Salthill native entrepreneur named in Top 40 Irish in USA

New York-based Salthill native Jack Stenson has been honoured as one of the top 40 Irish/Irish American leaders currently living in the USA.

Stenson (31 ) who attended Coláiste Iognáid and NUIG, received the award because of his initiative in founding and developing a real-time news checking computer programme, Voyc.

Each year, the Irish Echo, the oldest community-based newspaper in America, hosts the awards which recognise Irish and Irish Americans who have distinguished themselves in their field.

At a panel discussion on the future of the media, hosted by the Irish tech conference group, Digital Irish, Stenson formed the idea to build a real-time TV news fact-checker.
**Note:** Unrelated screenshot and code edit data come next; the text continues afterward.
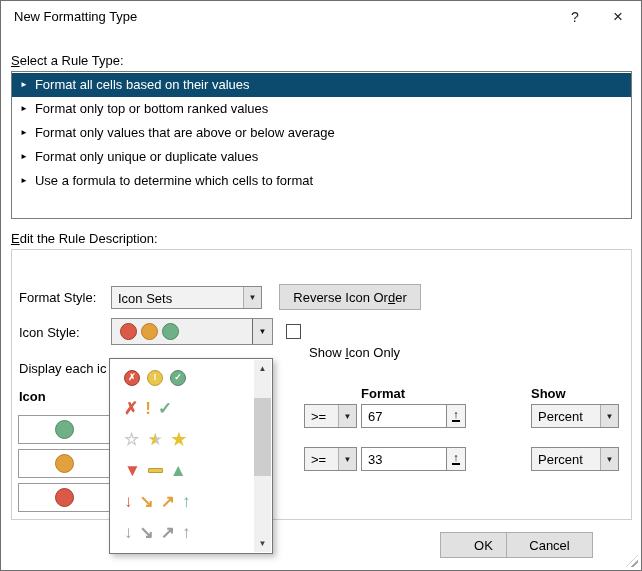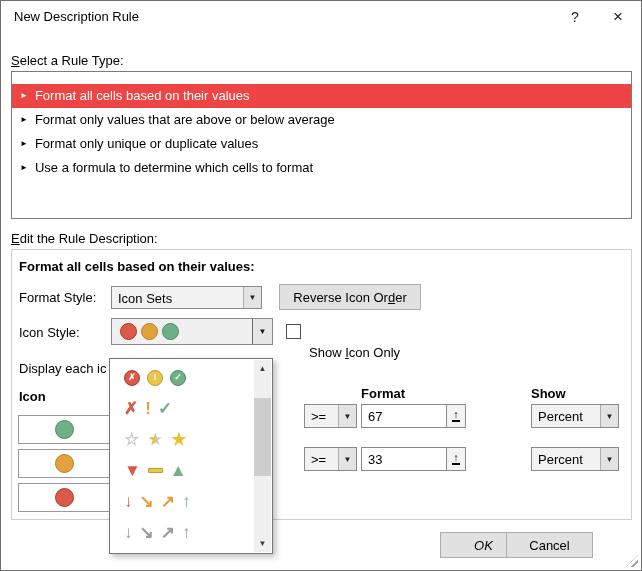"New Description Rule" div.win-title { text: Description Rule -> Formatting Type }
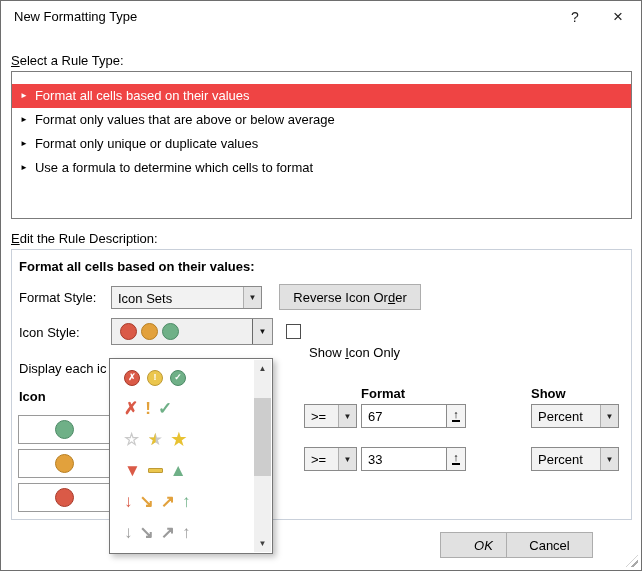"► Format all cells based" div.lb-item { background: #ef4444 -> #0c4a6e; margin-top: 11px -> none }
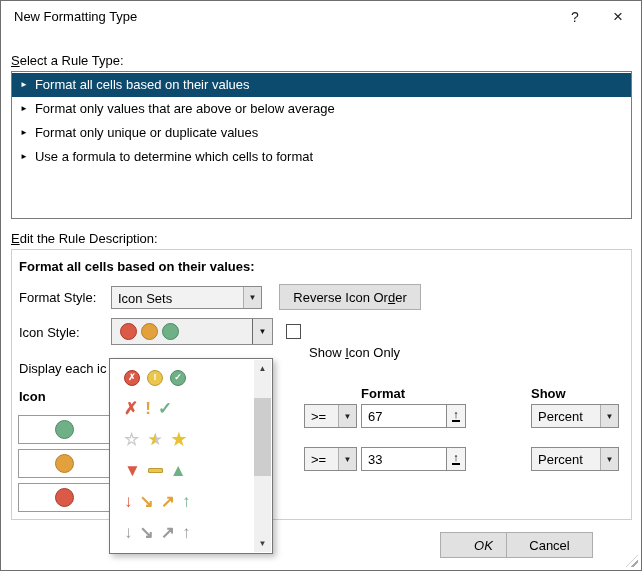"► Format only top or" div.lb-item { html: none -> <div> <span>►</span><span>Format only top or bottom ranked values</span> </div> }
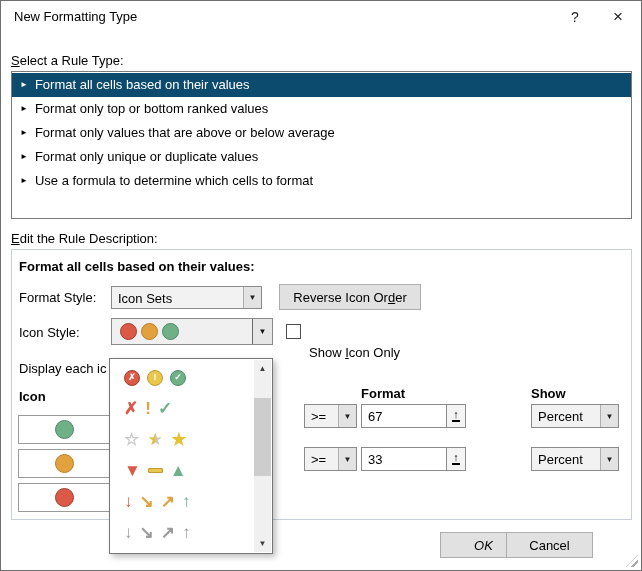"Format all cells based on their values:" div.panel-heading { html: <div>Format all cells based on their values:</div> -> none }
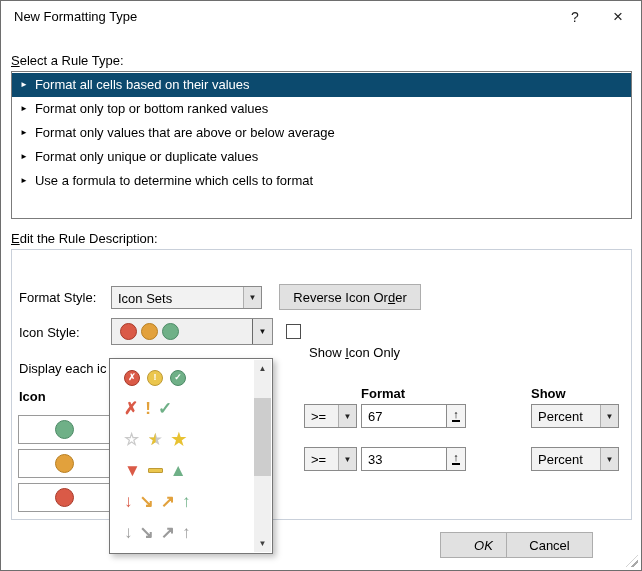"OK" #btn-ok { font-style: italic -> none }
His aim was to produce a new AI programme that could instantly translate voice to text, then read and understand that text – all in real time. It then compares the spoken ‘fact’ to already known and digitally stored real facts, which could alert a news presenter if the person being interviewed was playing fast and loose with the truth.
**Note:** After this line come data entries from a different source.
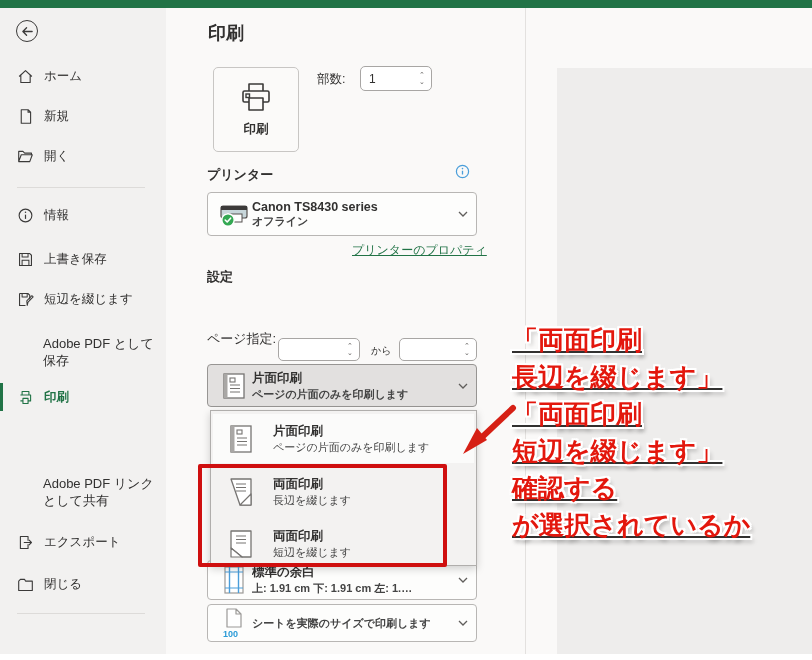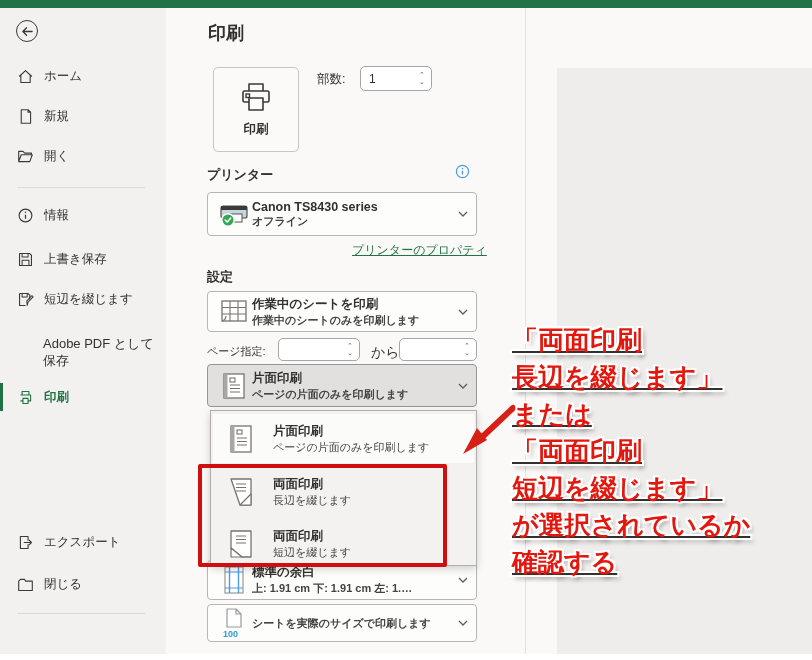"作業中のシートを印刷" div.abs { html: <div> <span> <svg> <rect></rect> <path></path> <path></path> </svg> </span> <span> <span>作業中のシートを印刷</span> <span>作業中のシートのみを印刷します</span> </span> <span> <svg> <path></path> </svg> </span> </div> -> none }
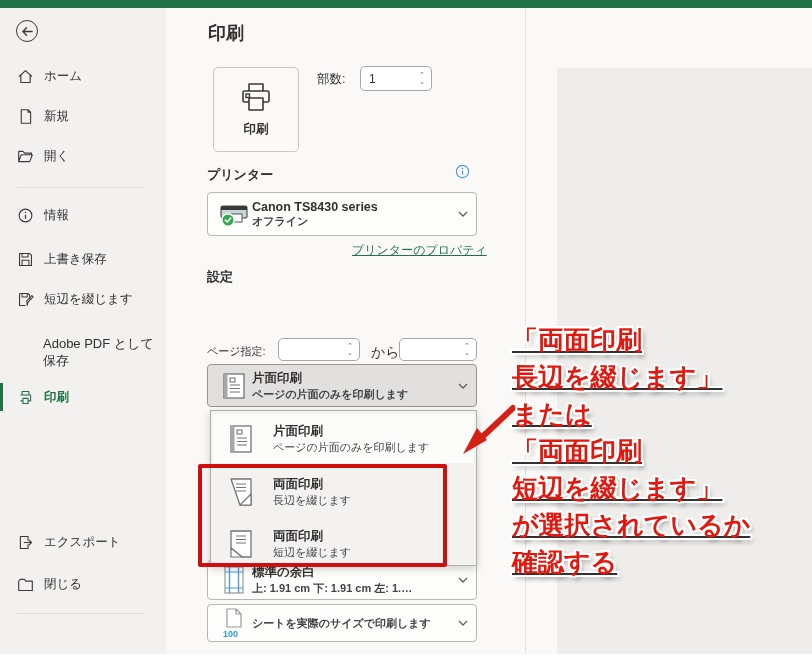"ページ指定:" span.abs { font-size: 11px -> 13px; top: 344px -> 330px }
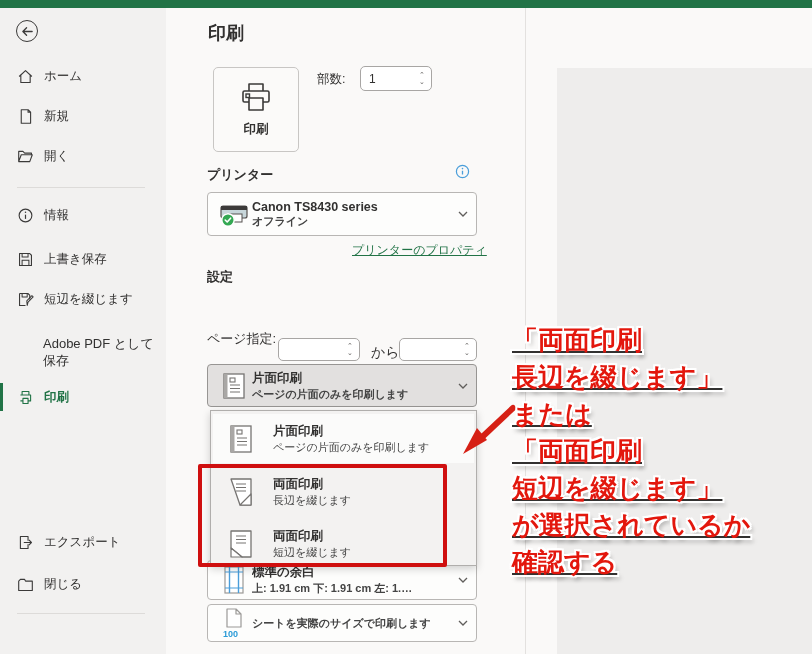"から" span.abs { font-size: 14px -> 10px }
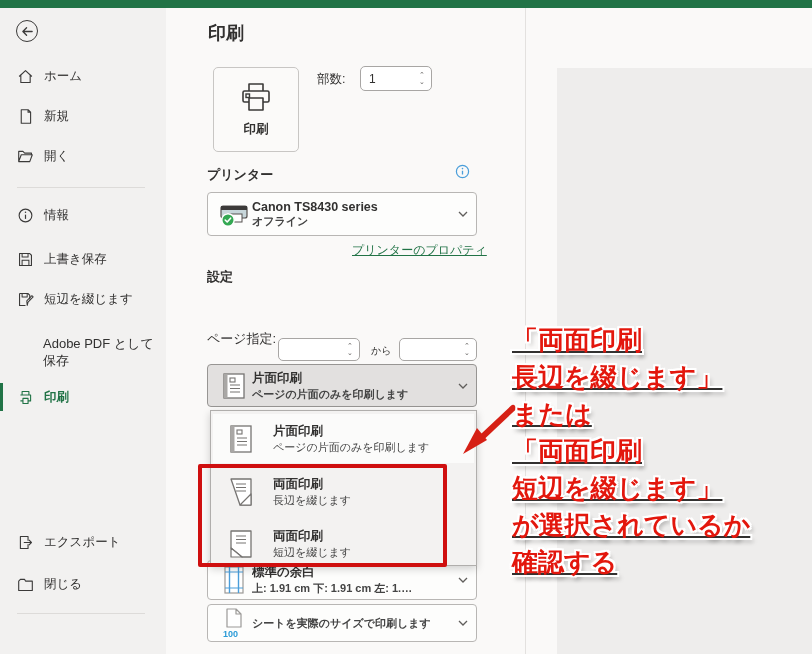"または" div { html: <div>または</div> -> none }
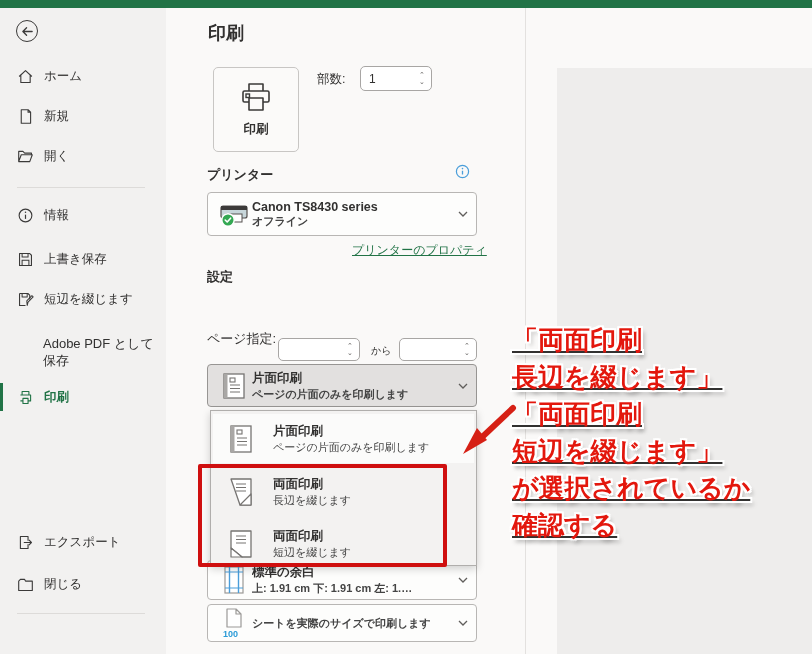"Adobe PDF リンク" div.abs { html: none -> <div> <div>Adobe PDF リンク</div> <div>として共有</div> </div> }
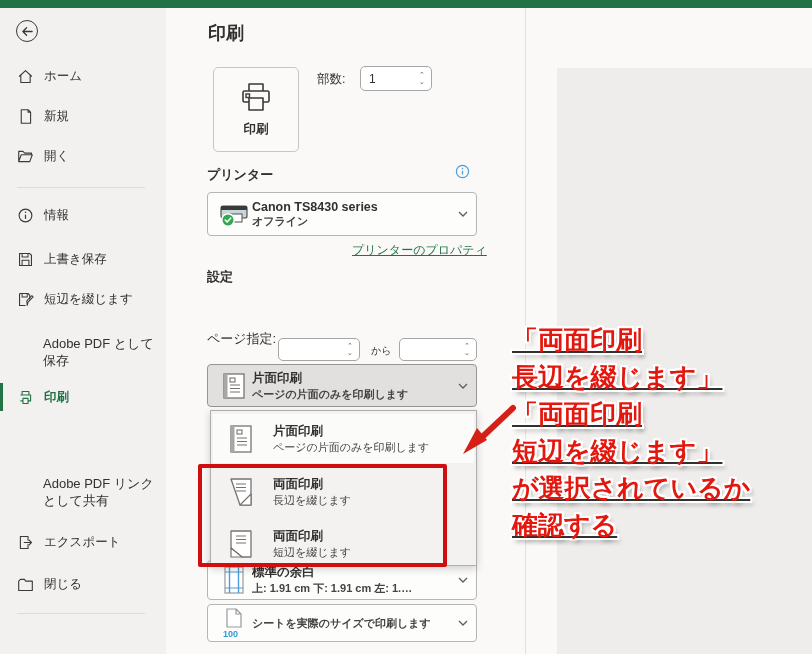"が選択されているか" div { order: before "確認する" -> after "確認する" }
Stenson, product and innovation lead at Sparksgrove/North Highland, put the idea to a number of developers in his team who are experienced in artificial intelligence (AI ), and within a week had formed a detailed plan as to how this could be done.

Stenson said; “Once I had proven to my company that one, this was novel, and two, clients were interested, we began development of a proof of concept (early stage prototype ) which was internally funded. By the end of summer 2018, I had more than 40 top media executives and professionals who had inputted into how it would work, with many waiting on a product to trial. These included CTOs, VPs, top news directors, and producers (with a combined eight Emmy awards ) as well as award winning journalists in the US, UK, and Ireland.
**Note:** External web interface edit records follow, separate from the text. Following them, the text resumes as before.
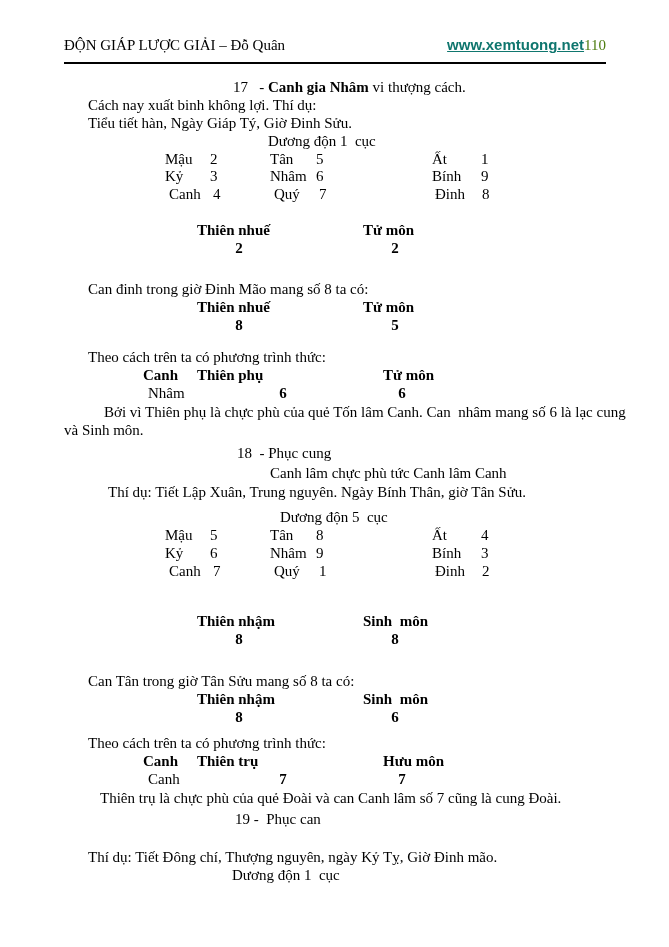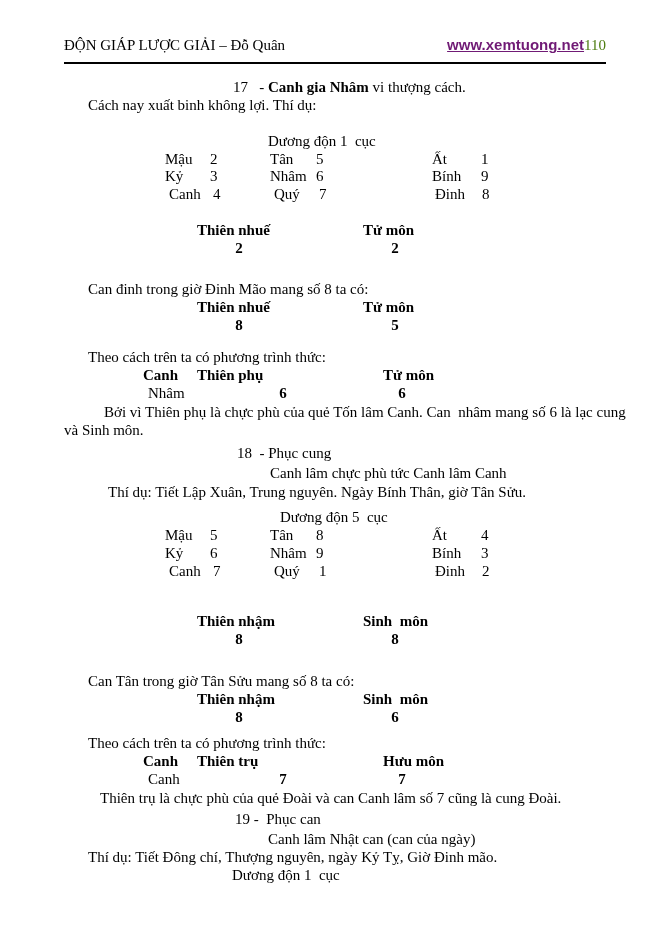"www.xemtuong.net" .hdr-link { color: #701a75 -> #0f766e }
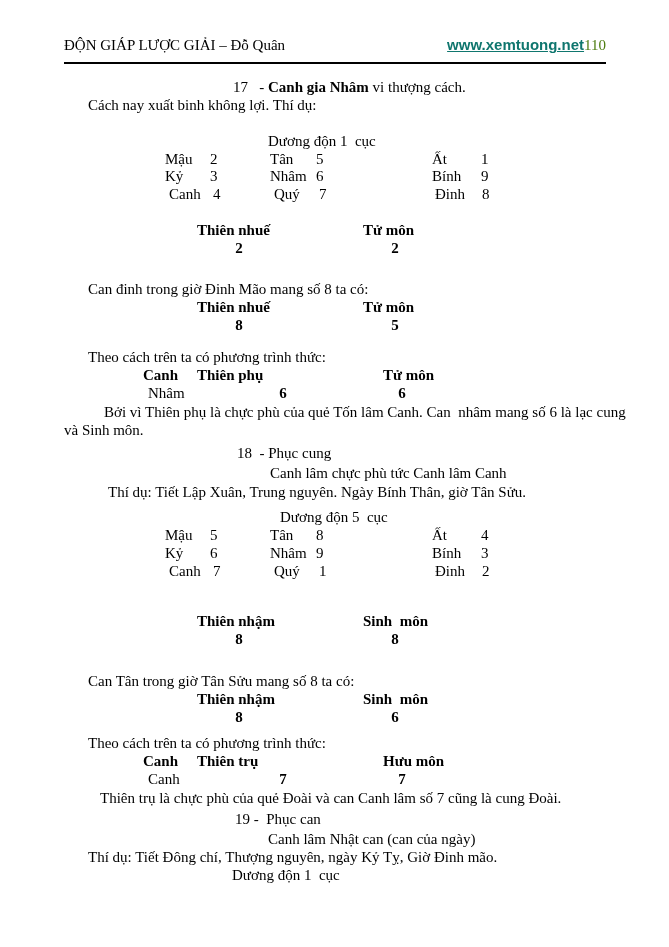"Tiểu tiết hàn, Ngày Giáp" div.line { html: none -> <div><span>Tiểu tiết hàn, Ngày Giáp Tý, Giờ Đinh Sửu.</span></div> }
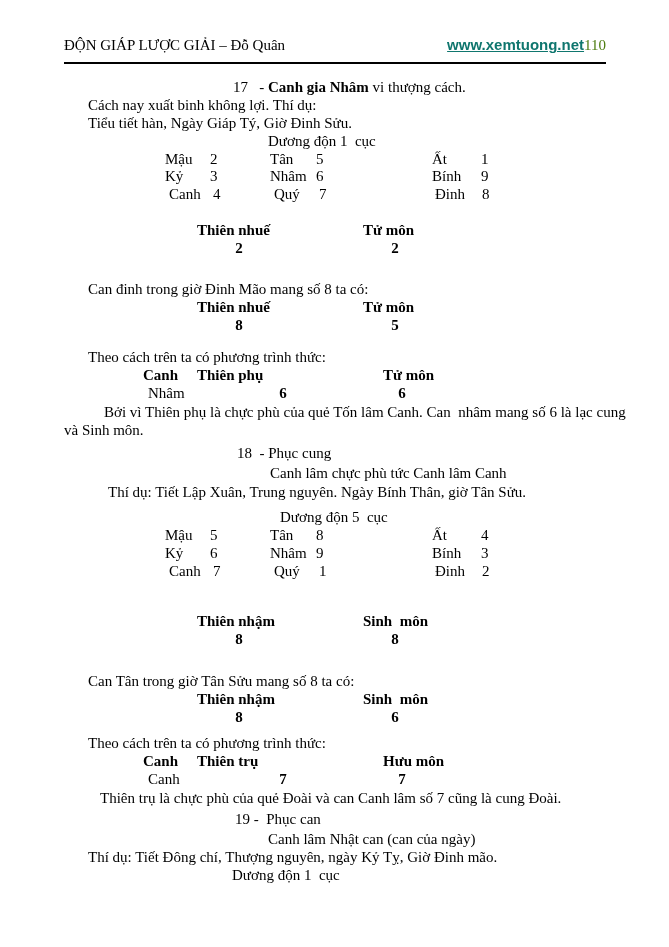"Canh lâm Nhật can (can" div.line { html: <div><span>Canh lâm Nhật can (can của ngày)</span></div> -> none }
“And so we come to Voyc, a fully-automated voice scanning tool that empowers presenters and producers to correct misinformation live on air. It can also alert journalists to news stories before they break on Twitter. A subscribing sports journalist can be alerted to the words ‘Liverpool’ and ‘transfer’ being used in a conversation on a little known radio station.”

Stenson has presented Voyc to large numbers of media and business leaders at North Highland Imagine If… presentations in New York, Atlanta, and London, as well as in meetings with senior executives of Time Warner, CNN, Comcast, NBC, BBC, Dow Jones, Facebook, Google, Newscorp, and numerous media organisations which have expressed strong interest in using Voyc. The Wall Street Journal published an interview with him which led to strong interest among the broadcasting and business communities in the US.

Stenson says; “TV networks are losing vast sums of advertising revenue because a lack of trust means fewer and fewer people are tuning into their news programmes: these companies are prepared to pay a lot of money if someone can find a way to reverse this trend.”